A match made in heaven. 


What do you make when you’re not making words?

Sunday, May 22, 2022

Creativity on a Deadline


This week's topic at the SFF Seven is Creativity on a Deadline: How do you balance art with business demands?

Talk about a perfectly-timed topic. I've been working long (looooong) days since The Witch Collector came out in November. I'm also horrible at balancing anything. I'm an overachiever, I'll work myself to the bone, and I have the mental stamina of...I don't know. I have a lot. If my physical energy matched my brain energy, I would be ridiculously fit.

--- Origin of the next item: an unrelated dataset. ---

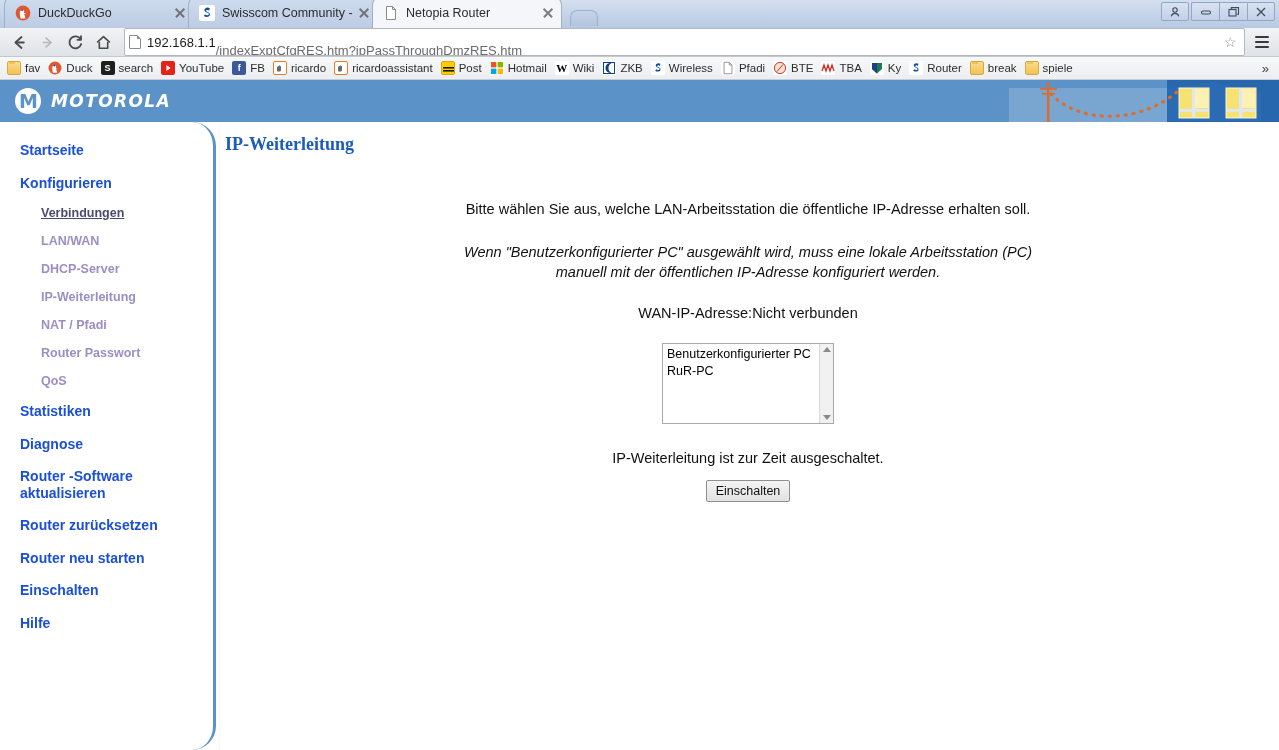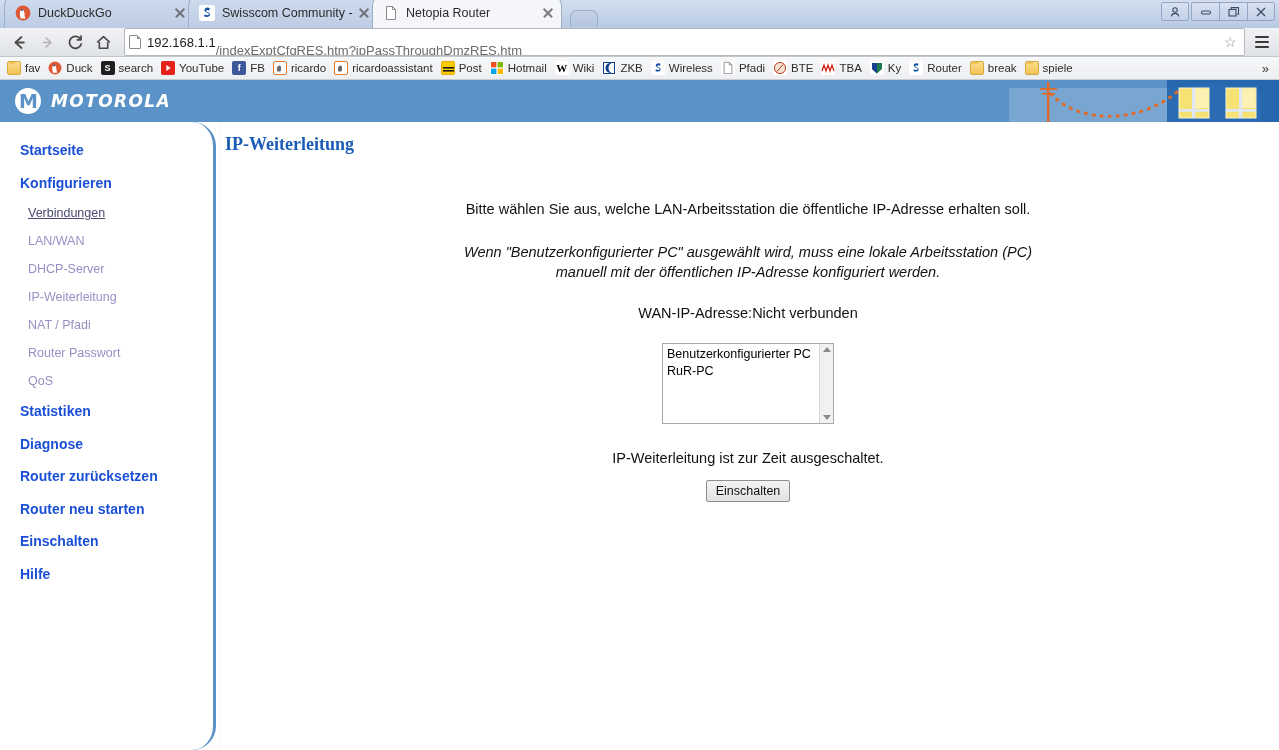"Verbindungen" .sb-sub { font-weight: none -> bold; padding: 7px 0 7px 28px -> 7px 0 7px 41px }
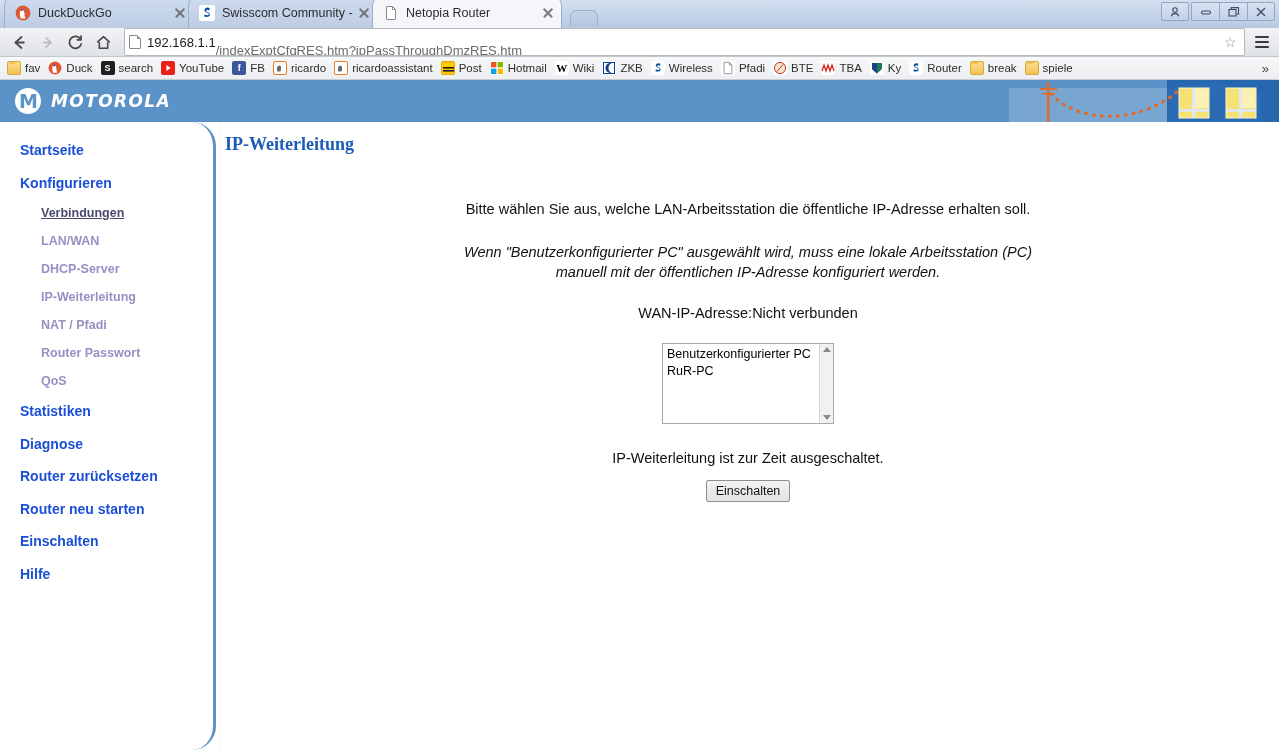"Router -Software aktualisieren" a.sb-top { html: none -> <a>Router -Software aktualisieren</a> }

And it's a good thing I'm like this.

We writers have to be writers first and foremost, but also marketers, graphic design specialists, website designers and managers, promotional gurus, executive assistants, top-notch planners, salespeople, publishers, formatters, editors, copy editors... I could go on. It takes a village, and much of the time that village is one lone person who is ready to run to the hills any moment.

Kidding aside, this gig can be a ton of work beyond the writing itself. There's so much to building a readership, cultivating it, and creating a brand that sells books. It's a lesson in patience, perseverance, and dedication, with many days spent traveling down different avenues that might lead nowhere.

I always knew my work style and work ethic was intense, but until The Witch Collector released in November, I didn't really know how it would translate to my author career.

Now I do. And after almost seven months of being ON for seven days a week, I'm taking a break.

This weekend, I announced a social media hiatus. I'm also training my daughter as an assistant and letting her pick up some slack over the summer so I can focus on final edits of City of Ruin and write some pages on the other stories in the series. She's also a creative writer, singer, artist, and musician and has one semester left in the recording industry program at Middle Tennessee State University. She gets this process, and she knows how I like things done ;) She lives with me and we get along because we are literally the same human, so communication is awesome.

In truth, I needed to unplug more than I realized. It's been a whole 24 hours, and I've gotten so much done while simultaneously feeling the stress leave my body. Having trustworthy hands to keep the social media going and the Etsy store functioning is a life saver. 

What I've learned is that, in the future, even if my current assistant leaves me for Hollywood, taking a break from the business side of things to just WRITE is good for balancing my author life. It's also good for my soul.

Because it's okay to unplug from the mainframe sometimes and just be a storyteller.